Maybe in your case, front desk girl might have been little hard on her words.

SandyC
06-16-2005, 03:16 PM
Laura,
I had surgery in 2002 (a/p--T4-S1) with Dr. Deverian at UCSF. It sounds like you may have gotten a receptionist who might have been having a bad day. I think it has become pretty much standard for speciality docs to ask for previous x-ray/mri/cat before seeing newbies :rolleyes: It would be a waste of valuable time/effort for both the patient and the doc if the patient needed to be seen by a general practice doc.

Also, be prepared to wait for 3-6 months for an appointment AND an other 3-6 months for surgery. Remember the doc is not only seeing patients in the office, but is also having to do surgeries that can be up to 15 hours or more :eek: so his time is in short supply
SandyC

LindaRacine
06-16-2005, 04:06 PM
Hi Laura...

That's the usual procedure at UCSF now. I suspect that they're trying to avoid having to see patients who don't really need treatment. (When you see the number of people in the waiting room, I think you'll understand why they try to screen out those who don't need their treatment.) I honestly don't think you'll have a problem getting an appontment, but if you do, let me know and I'm sure I can get around it.

Regards,
Linda

ecnw
06-16-2005, 10:06 PM
I don't know how it works with adult patients, but for the kids their primary care doctor wrote a recommendation for them to be seen at UCSF. If you're having trouble getting an appointment I know a recommendation for the Spine Center at St. Francis Hospital. Emily

lrmb
06-21-2005, 03:40 PM
Thanks a million everyone for the replies!

About the wait-time: yep, I was trying to be well-organized and make an appointment now knowing that I wouldn't get one until at least the fall (which would be one year since my last monitoring). That's why this pre-requisite stuff is so infuriating for me: I am about to change insurances and won't be able to provide a recent MRI and the local PCP referral until October, thereby delaying the appointment probably until next YEAR.
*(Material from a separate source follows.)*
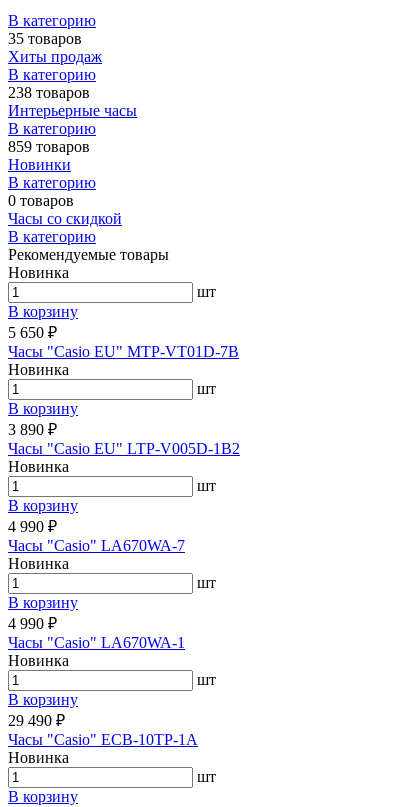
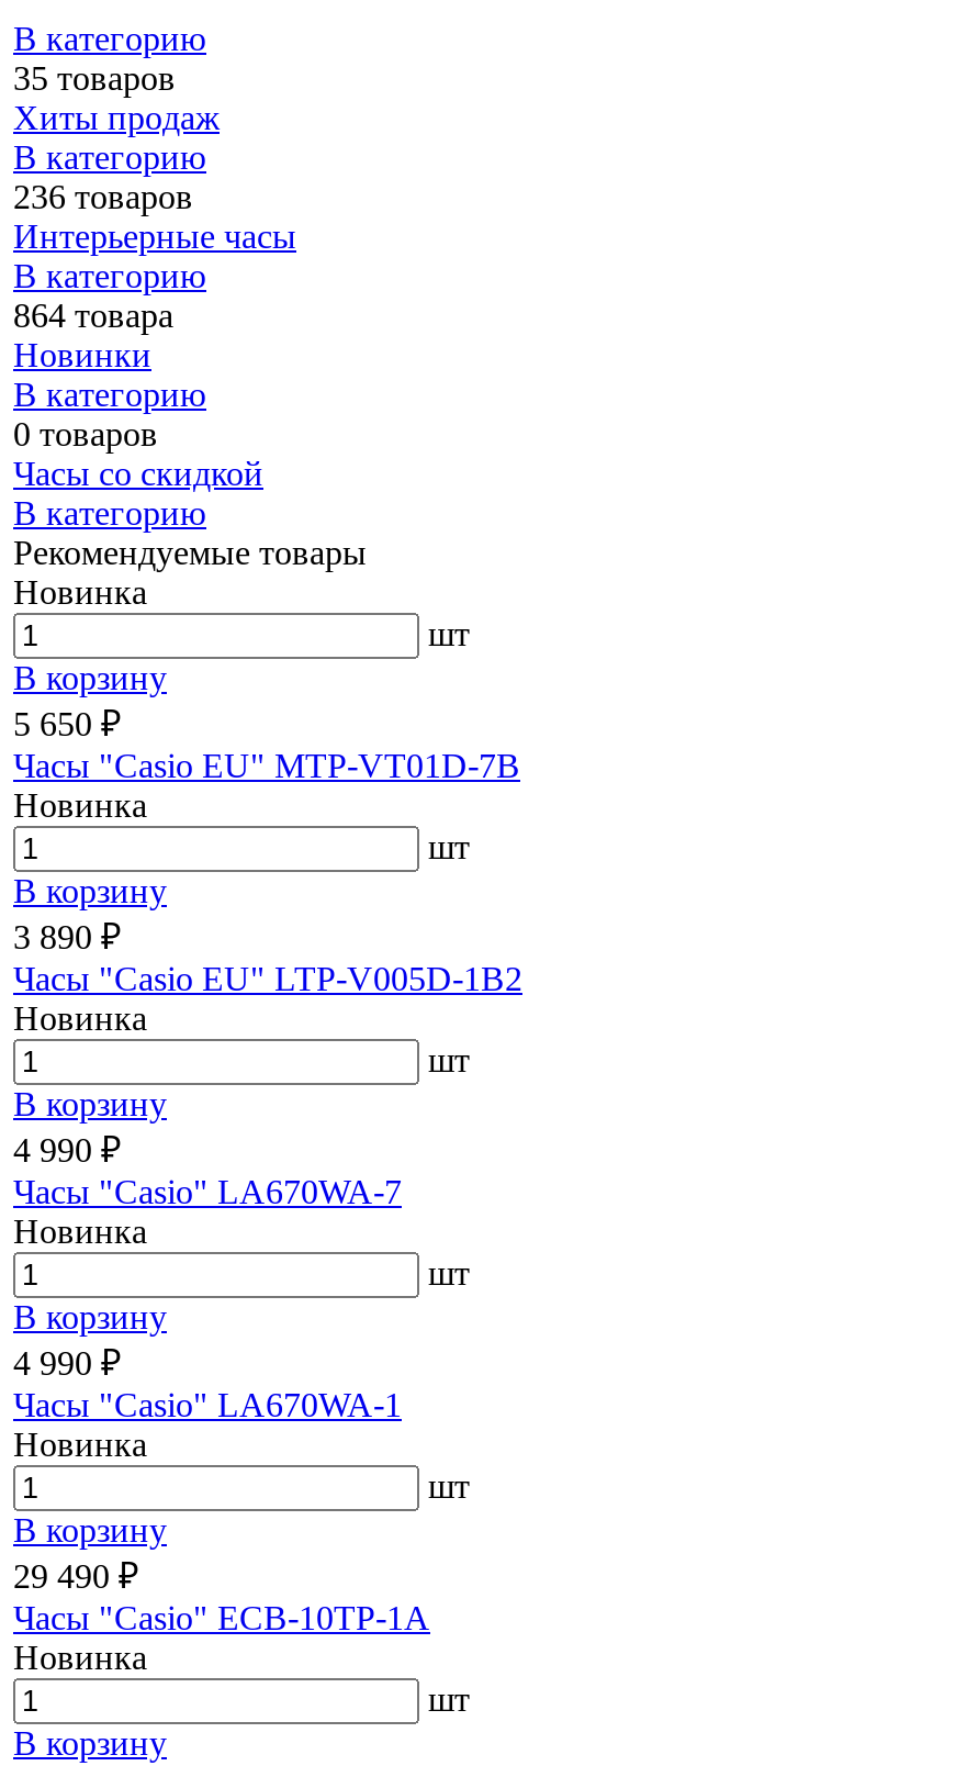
[8,84,90,101] 238 товаров -> [13,178,193,215] 236 товаров
[8,138,90,155] 859 товаров -> [13,296,173,334] 864 товара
Thanks again, Linda, for the support! It is always appreciated. I imagine once I have the MRI for them it will be fine. I'm never very good at waiting for appointments though :) Like everyone else, I find it really stressful :)

Take care you guys! Laura

kathleensrose
06-28-2005, 07:08 PM
[QUOTE=lrmb]Thanks a million everyone for the replies!
Maybe its different here in Texas, however, I had surgery recently, and
was never asked for an MRI. I took all the x-rays from other doctors
and was told that c-t scans are the norm unless you exhibit some unusual pains
or symtoms which can't be imaged on a cat scan. Kathleen

csc
06-28-2005, 08:36 PM
Hello everyone!
I just had an MRI done today- have had significant pain in lower back since January. The doctor said it was to determine when surgery would be needed.
She first talked about doing a myleogram (?) but then decided a MRI should be enough since the lower curve is smaller. Anyway, interesting...
If I decide to go ahead w/ surgery next spring am now wondering if another will be needed?
Colleen


47/45 curves, no surgery yet, Milwaukee brace when a teen-ager

LindaRacine
06-28-2005, 08:47 PM
Hi Coleen...

I think that doctors usually feel an MRI within the last few years is plenty unless something drastically changes in that time. I'm guessing that most insurance companies would balk at multiple MRIs or CT/myleograms.

Regards,
Linda

csc
06-28-2005, 08:59 PM
Thanks, Linda. I know from past experience those type of tests tend to be costly.